3/18/2017

Kilka słów o filmach, które miałam okazję obejrzeć. #2

Poprzedni, a zarazem pierwszy wpis o filmach, które oglądałam, pojawił się w listopadzie. Miałam nadzieję prowadzić tą serię dość regularnie, bo byliście tematem zainteresowani, ale od tamtego momentu brakuje nam czasu na swobodne oglądanie filmów, mamy sporo innych zajęć, dlatego odchodzą one na dalszy plan. Jednak udało mi się uzbierać propozycji, które chciałabym Wam dziś przedstawić.



Interstellar - "Byt ludzkości na Ziemi dobiega końca wskutek zmian klimatycznych. Grupa naukowców odkrywa tunel czasoprzestrzenny, który umożliwia poszukiwanie nowego domu."

Film był na prawdę ciekawy, chociaż nie wszystko mogłam łatwo zrozumieć, polecam go szczególnie dla osób, które interesują się kosmosem. Mnóstwo ciekawych obrazów i sytuacji na prawdę zachęca do oglądania, do tego ta tajemniczość kosmosu....

Moja ocena: 8/10




Kołysanka - "Do małej wsi na Mazurach wprowadza się rodzina Makarewiczów. Wraz z ich przybyciem w niewyjaśnionych okolicznościach zaczynają ginąć ludzie."
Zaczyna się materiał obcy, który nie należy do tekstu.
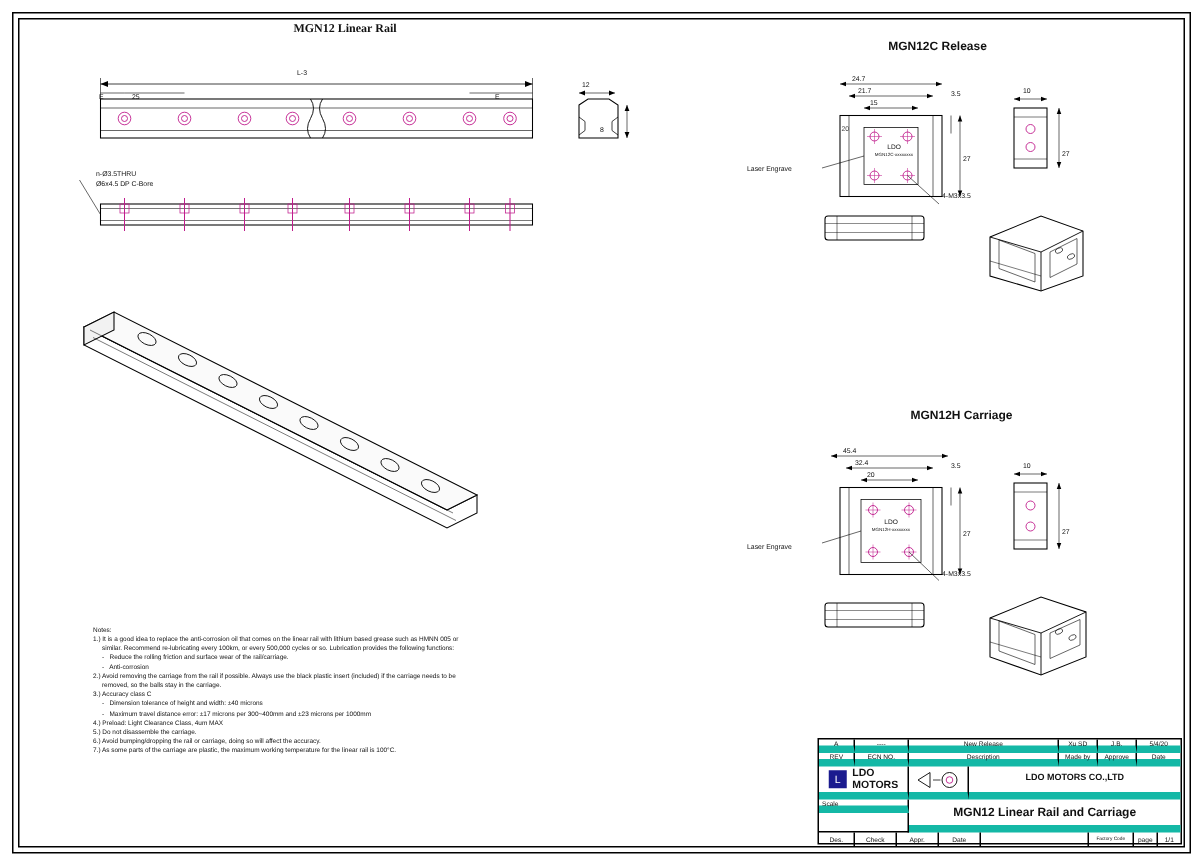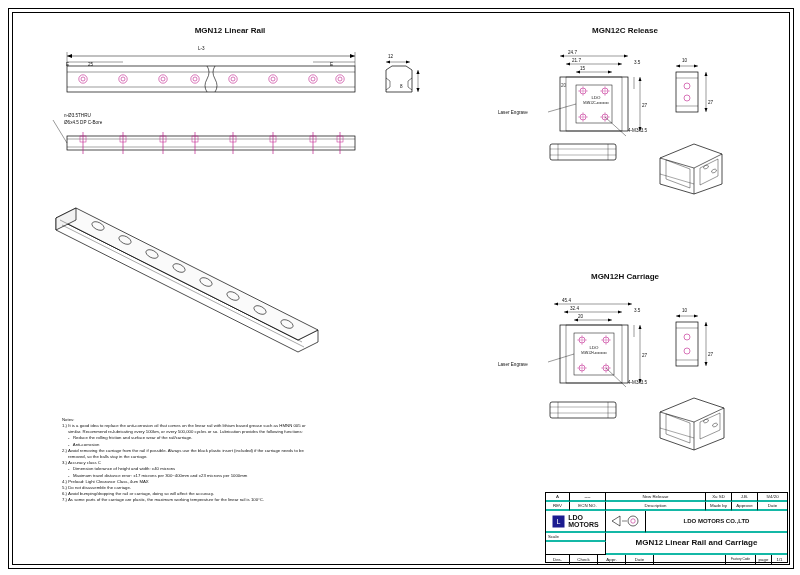--- a/index.html
+++ b/index.html
@@ -6,34 +6,34 @@
   body{width:800px;height:575px;font-family:"Liberation Sans",sans-serif;color:#111;overflow:hidden;}
   #sheet{position:relative;width:800px;height:575px;background:#fff;}
   .frame{position:absolute;left:8px;top:8px;width:784px;height:559px;border:1px solid #000;}
   .inner-frame{position:absolute;left:12px;top:12px;width:776px;height:551px;border:1px solid #000;}
   .abs{position:absolute;}
   .sect-title{font-size:8px;font-weight:bold;text-align:center;}
   .dim{font-size:4.6px;color:#111;}
   .note{font-size:4.3px;line-height:6.2px;white-space:pre-wrap;}
   svg{display:block;overflow:visible;}
   .tbl{position:absolute;left:545px;top:492px;width:243px;height:71px;border:1px solid #000;box-sizing:border-box;}
-  .cell{position:absolute;box-sizing:border-box;border-right:1px solid #000;border-bottom:2px solid #14b8a6;font-size:4.4px;display:flex;align-items:center;justify-content:center;text-align:center;line-height:5px;}
+  .cell{position:absolute;box-sizing:border-box;border-right:1px solid #000;border-bottom:5px solid #14b8a6;font-size:4.4px;display:flex;align-items:center;justify-content:center;text-align:center;line-height:5px;}
   .cell.nb{border-right:none;}
   .logo{font-size:7px;font-weight:bold;line-height:7.5px;text-align:left;}
   .bigtitle{font-size:8px;font-weight:bold;text-align:center;line-height:10px;}
 </style>
 </head>
 <body>
 
 <div id="sheet">
 
   <div class="frame"></div>
   <div class="inner-frame"></div>
 
-  <div class="abs sect-title" style="left:140px;top:26px;width:180px;">MGN12 Linear Rail</div>
+  <div class="abs sect-title" style="left:140px;top:14px;width:180px;font-family:Liberation Serif, serif;">MGN12 Linear Rail</div>
 
   <div class="abs" style="left:55px;top:42px;">
     <svg width="320" height="70" viewBox="0 0 320 70">
 
       <line x1="12" y1="14" x2="300" y2="14" stroke="#000" stroke-width="0.5"></line>
       <path d="M12,14 l5,-2 l0,4 z" fill="#000"></path>
       <path d="M300,14 l-5,-2 l0,4 z" fill="#000"></path>
       <line x1="12" y1="10" x2="12" y2="24" stroke="#000" stroke-width="0.4"></line>
       <line x1="300" y1="10" x2="300" y2="24" stroke="#000" stroke-width="0.4"></line>
 
@@ -232,21 +232,21 @@
       <path d="M12,18 L46,28 L46,54" fill="none" stroke="#000" stroke-width="0.6"></path>
       <path d="M46,28 L74,14" fill="none" stroke="#000" stroke-width="0.6"></path>
       <path d="M18,20 L42,29 L42,48 L18,39 Z" fill="none" stroke="#000" stroke-width="0.4"></path>
       <path d="M52,28 L70,19 L70,36 L52,45 Z" fill="none" stroke="#000" stroke-width="0.4"></path>
       <ellipse cx="58" cy="27" rx="2.6" ry="1.6" transform="rotate(-26 58 27)" fill="none" stroke="#000" stroke-width="0.4"></ellipse>
       <ellipse cx="66" cy="31" rx="2.6" ry="1.6" transform="rotate(-26 66 31)" fill="none" stroke="#000" stroke-width="0.4"></ellipse>
       <path d="M12,34 L46,44" fill="none" stroke="#000" stroke-width="0.35"></path>
     </svg>
   </div>
 
-  <div class="abs sect-title" style="left:545px;top:272px;width:160px;">MGN12H Carriage</div>
+  <div class="abs sect-title" style="left:561px;top:272px;width:160px;">MGN12H Carriage</div>
 
   <div class="abs" style="left:540px;top:292px;">
     <svg width="110" height="100" viewBox="0 0 110 100">
       <line x1="14" y1="12" x2="92" y2="12" stroke="#000" stroke-width="0.4"></line>
       <path d="M14,12 l4,-1.5 l0,3 z" fill="#000"></path>
         <path d="M92,12 l-4,-1.5 l0,3 z" fill="#000"></path>
       <line x1="24" y1="20" x2="82" y2="20" stroke="#000" stroke-width="0.4"></line>
       <path d="M24,20 l4,-1.5 l0,3 z" fill="#000"></path>
         <path d="M82,20 l-4,-1.5 l0,3 z" fill="#000"></path>
       <line x1="34" y1="28" x2="72" y2="28" stroke="#000" stroke-width="0.4"></line>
Bardzo podobał mi się ten film! Oglądałam go dość dawno, myślę, że ok. rok temu, ale na samą myśl o "Kołysance" pojawia mi się uśmiech na twarzy. Polski film, ciekawa fabuła, sporo śmiechu i muzyka, która wpada w ucho, jednym słowem - polecam na luźny wieczór. :)

Moja ocena: 8/10



Lśnienie - "Jack podejmuje pracę stróża odciętego od świata hotelu Overlook. Wkrótce idylla zamienia się w koszmar."
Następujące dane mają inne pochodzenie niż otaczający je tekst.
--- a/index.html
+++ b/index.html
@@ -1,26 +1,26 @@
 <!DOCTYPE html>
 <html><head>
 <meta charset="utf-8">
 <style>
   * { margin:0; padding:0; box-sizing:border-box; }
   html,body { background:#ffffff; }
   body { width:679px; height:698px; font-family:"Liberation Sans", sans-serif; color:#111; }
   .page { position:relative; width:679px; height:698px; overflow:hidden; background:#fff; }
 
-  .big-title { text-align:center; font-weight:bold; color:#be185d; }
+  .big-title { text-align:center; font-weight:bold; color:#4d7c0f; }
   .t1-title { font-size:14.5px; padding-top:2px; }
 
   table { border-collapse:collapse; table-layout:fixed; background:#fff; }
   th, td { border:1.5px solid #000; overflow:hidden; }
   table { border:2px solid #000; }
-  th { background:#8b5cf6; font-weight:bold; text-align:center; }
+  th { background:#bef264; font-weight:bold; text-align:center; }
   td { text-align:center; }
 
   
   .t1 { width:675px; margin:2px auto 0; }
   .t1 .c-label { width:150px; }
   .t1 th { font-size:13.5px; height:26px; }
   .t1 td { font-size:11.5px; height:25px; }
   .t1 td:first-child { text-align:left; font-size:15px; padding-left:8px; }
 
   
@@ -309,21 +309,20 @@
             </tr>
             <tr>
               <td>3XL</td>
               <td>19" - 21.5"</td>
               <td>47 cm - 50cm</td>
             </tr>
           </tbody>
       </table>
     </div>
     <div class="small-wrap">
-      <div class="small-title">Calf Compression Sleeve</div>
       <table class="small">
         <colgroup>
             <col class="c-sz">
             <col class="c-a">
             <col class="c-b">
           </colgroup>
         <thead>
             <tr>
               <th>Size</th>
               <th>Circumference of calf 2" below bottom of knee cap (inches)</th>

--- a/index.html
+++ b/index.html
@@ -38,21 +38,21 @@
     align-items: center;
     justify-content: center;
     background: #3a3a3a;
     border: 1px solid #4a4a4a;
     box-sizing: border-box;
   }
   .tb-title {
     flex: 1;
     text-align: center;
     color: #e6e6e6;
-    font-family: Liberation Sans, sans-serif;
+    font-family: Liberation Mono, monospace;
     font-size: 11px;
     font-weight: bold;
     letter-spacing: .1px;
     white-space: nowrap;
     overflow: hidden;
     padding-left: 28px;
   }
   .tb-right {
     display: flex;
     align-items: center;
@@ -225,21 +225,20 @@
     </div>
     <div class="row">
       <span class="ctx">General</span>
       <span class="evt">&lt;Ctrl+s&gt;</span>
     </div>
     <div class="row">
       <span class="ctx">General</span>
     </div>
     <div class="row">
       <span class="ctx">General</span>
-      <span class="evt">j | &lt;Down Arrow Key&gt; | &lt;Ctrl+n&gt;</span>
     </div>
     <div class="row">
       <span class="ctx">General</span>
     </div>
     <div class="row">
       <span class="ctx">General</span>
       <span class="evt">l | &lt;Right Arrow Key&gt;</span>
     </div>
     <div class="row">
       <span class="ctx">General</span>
Przyznam szczerze, że ten film to dla mnie jakaś pomyłka i nie wiem, skąd tak wysokie noty. Spodziewałam się sporego strachu, ciekawych scen mrożących krew w żyłach - nie było ani jednego, ani drugiego. Może ja nie zrozumiałam tego filmu? Nie wiem...

Moja ocena: 5/10





Dla Ciebie wszystko - "Na pogrzebie przyjaciela dochodzi do spotkania byłych kochanków. Dawne uczucia i związane z nimi konflikty powracają."
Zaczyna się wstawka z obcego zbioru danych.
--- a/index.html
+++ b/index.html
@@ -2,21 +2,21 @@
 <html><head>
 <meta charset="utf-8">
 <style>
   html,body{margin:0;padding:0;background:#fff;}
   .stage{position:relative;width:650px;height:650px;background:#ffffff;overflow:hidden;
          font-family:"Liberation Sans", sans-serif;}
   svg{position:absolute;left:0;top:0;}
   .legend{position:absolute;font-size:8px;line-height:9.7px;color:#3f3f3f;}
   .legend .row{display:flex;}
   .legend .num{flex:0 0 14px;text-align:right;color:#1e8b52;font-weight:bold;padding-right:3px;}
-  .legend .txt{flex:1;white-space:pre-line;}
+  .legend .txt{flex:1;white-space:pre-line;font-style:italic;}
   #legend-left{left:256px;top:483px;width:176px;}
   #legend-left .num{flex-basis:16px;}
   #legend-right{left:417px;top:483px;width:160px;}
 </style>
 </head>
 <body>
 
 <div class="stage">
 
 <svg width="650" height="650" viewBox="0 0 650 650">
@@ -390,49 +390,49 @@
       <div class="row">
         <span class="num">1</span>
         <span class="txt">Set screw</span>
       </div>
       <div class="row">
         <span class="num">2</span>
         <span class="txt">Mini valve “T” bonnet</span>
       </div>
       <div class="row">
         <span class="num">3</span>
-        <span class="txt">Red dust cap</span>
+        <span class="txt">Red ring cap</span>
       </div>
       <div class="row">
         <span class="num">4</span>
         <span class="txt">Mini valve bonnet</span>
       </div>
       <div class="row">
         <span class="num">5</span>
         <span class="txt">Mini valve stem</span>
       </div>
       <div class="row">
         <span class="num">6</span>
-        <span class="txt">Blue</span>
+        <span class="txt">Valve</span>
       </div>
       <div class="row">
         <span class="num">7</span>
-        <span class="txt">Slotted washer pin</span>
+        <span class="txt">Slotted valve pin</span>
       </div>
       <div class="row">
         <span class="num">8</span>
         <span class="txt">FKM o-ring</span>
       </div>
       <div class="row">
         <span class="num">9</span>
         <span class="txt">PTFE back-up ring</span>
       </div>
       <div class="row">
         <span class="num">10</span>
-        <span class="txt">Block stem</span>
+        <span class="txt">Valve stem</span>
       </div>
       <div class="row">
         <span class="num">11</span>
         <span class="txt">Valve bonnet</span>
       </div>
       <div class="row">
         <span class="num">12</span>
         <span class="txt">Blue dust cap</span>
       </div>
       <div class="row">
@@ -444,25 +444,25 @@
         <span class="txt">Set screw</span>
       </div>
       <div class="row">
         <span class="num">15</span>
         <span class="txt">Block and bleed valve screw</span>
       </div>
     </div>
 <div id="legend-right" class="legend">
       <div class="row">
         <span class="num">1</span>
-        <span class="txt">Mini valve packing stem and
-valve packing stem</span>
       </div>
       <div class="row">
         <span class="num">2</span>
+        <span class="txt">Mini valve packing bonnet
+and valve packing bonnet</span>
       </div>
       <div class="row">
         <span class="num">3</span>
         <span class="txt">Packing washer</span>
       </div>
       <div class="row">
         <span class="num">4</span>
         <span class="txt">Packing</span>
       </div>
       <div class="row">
Opis filmu totalnie nie zachęca do obejrzenia go, mogliby się bardziej postarać. :) Tak czy inaczej historia jest ciekawa, przyjemnie się oglądało, były smutne i radosne momenty, ale ogólnie nic szczególnego. Zakończenie mnie nie zaskoczyło, spodziewałam się go, znam to z innych filmów. Chociaż np. moja mama oglądała ten film i mówiła mi, że płakała jak bóbr, tacie również się podobało, także co człowiek to inna opinia.

Moja ocena: 6/10


Oświadczyny po irlandzku - "Amerykanka Anna wyrusza do Irlandii, gdzie przebywa jej chłopak, aby wykorzystując tamtejszą tradycję, 29 lutego oświadczyć się swojemu wybrańcowi."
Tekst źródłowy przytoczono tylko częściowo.